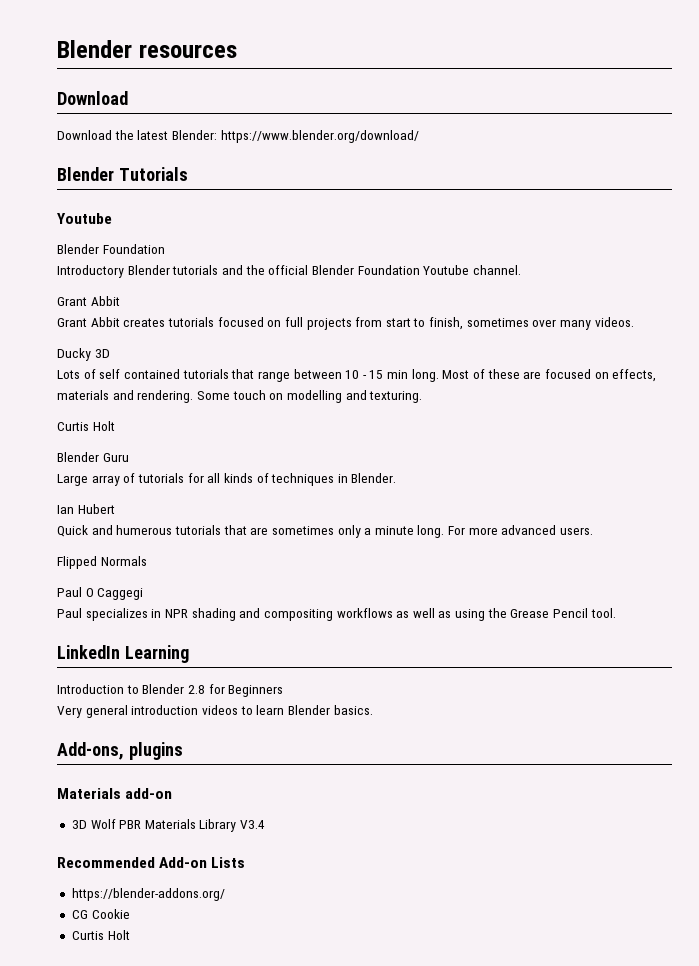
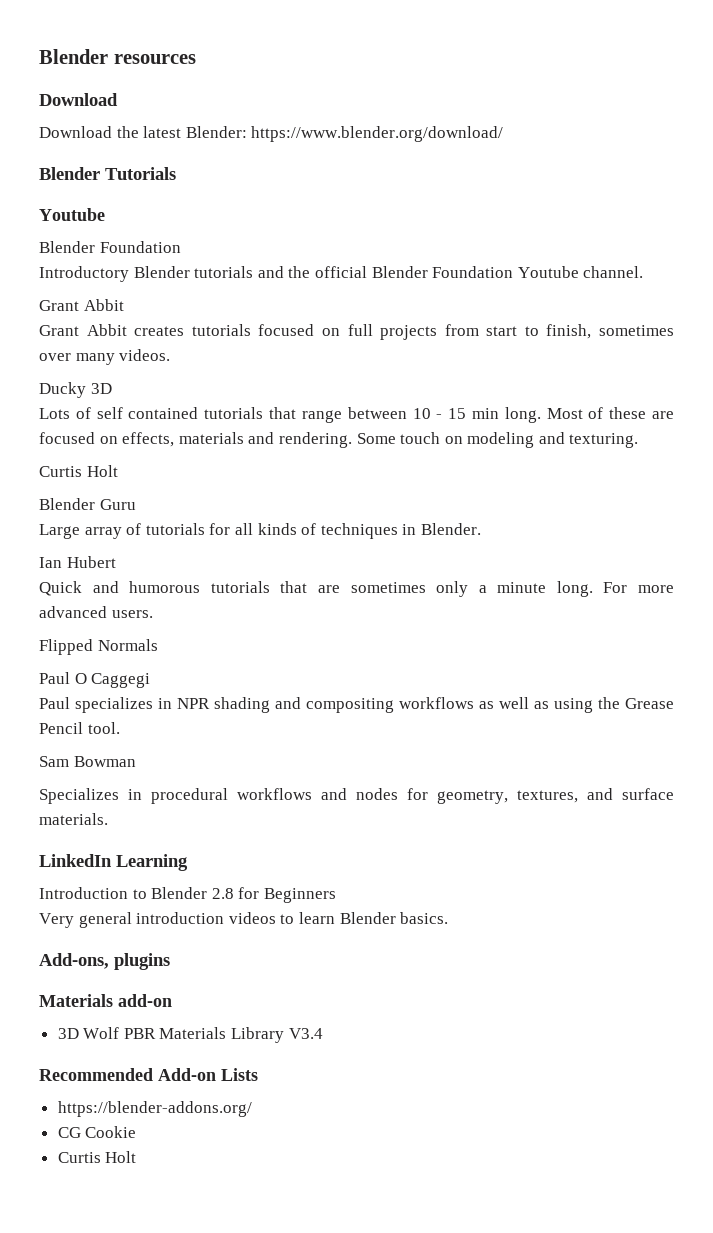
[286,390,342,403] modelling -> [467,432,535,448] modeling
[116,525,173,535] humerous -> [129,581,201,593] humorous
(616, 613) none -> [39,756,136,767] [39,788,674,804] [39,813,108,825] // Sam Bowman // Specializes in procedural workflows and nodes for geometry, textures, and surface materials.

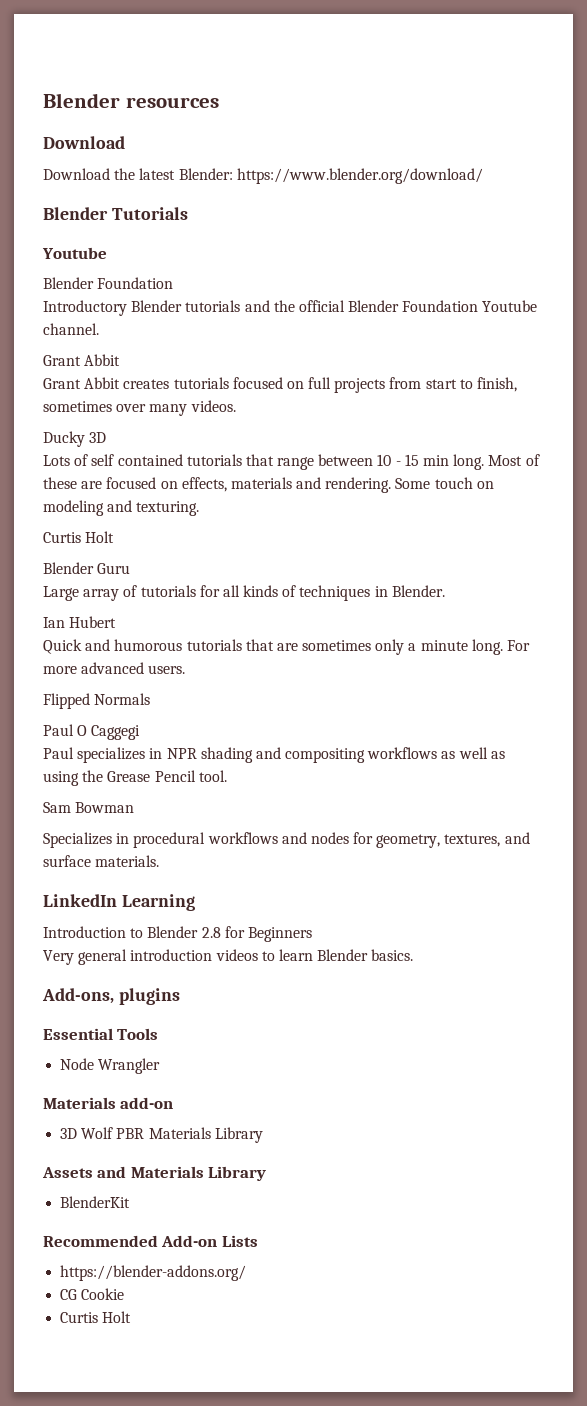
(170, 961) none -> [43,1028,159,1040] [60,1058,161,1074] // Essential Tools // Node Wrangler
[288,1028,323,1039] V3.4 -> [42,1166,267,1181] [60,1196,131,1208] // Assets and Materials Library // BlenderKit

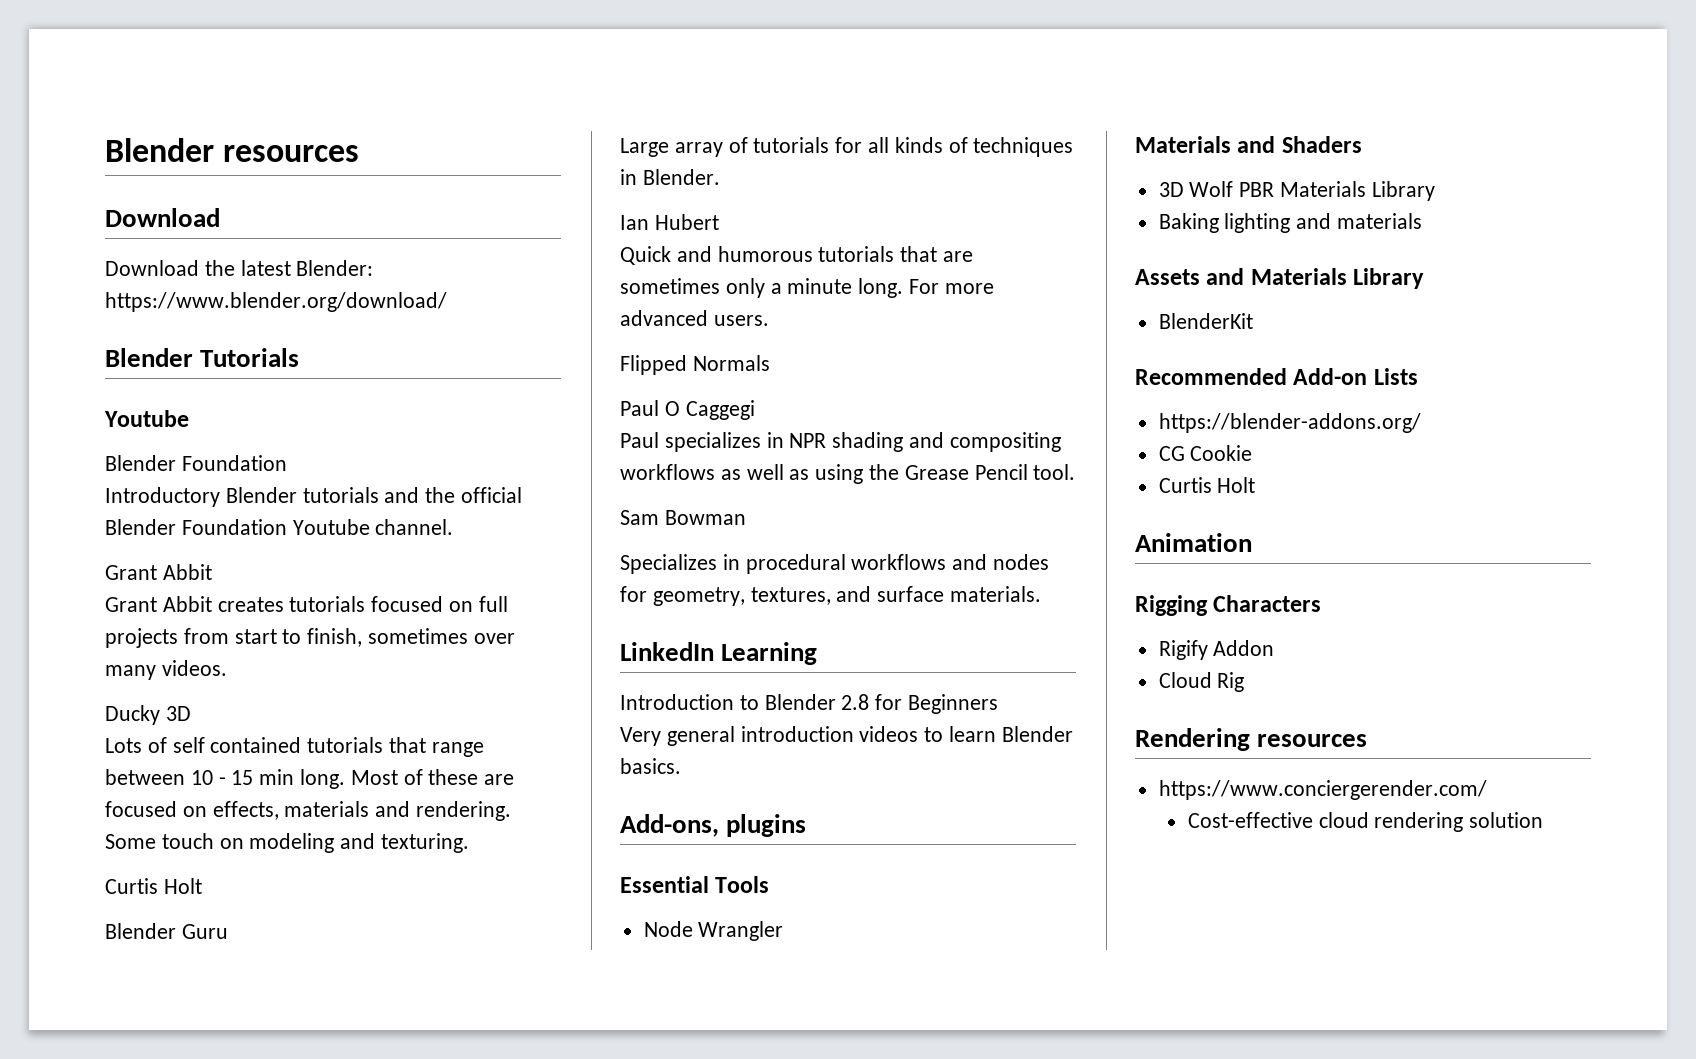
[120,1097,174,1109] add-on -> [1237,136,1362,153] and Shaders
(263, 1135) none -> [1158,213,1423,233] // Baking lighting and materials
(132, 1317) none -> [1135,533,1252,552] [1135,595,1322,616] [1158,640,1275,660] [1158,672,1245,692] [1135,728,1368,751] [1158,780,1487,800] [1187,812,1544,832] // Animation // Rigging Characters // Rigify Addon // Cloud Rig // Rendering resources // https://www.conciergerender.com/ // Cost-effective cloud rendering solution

----

• PROMPT: Write out, word for word, the stretch of entries that begins at the line with "[116,525,173,535] humerous ->" and ends at the line with "[288,1028,323,1039] V3.4 ->". Pictures do not belong in it.

• RESPONSE:
[116,525,173,535] humerous -> [129,581,201,593] humorous
(616, 613) none -> [39,756,136,767] [39,788,674,804] [39,813,108,825] // Sam Bowman // Specializes in procedural workflows and nodes for geometry, textures, and surface materials.

(170, 961) none -> [43,1028,159,1040] [60,1058,161,1074] // Essential Tools // Node Wrangler
[288,1028,323,1039] V3.4 -> [42,1166,267,1181] [60,1196,131,1208] // Assets and Materials Library // BlenderKit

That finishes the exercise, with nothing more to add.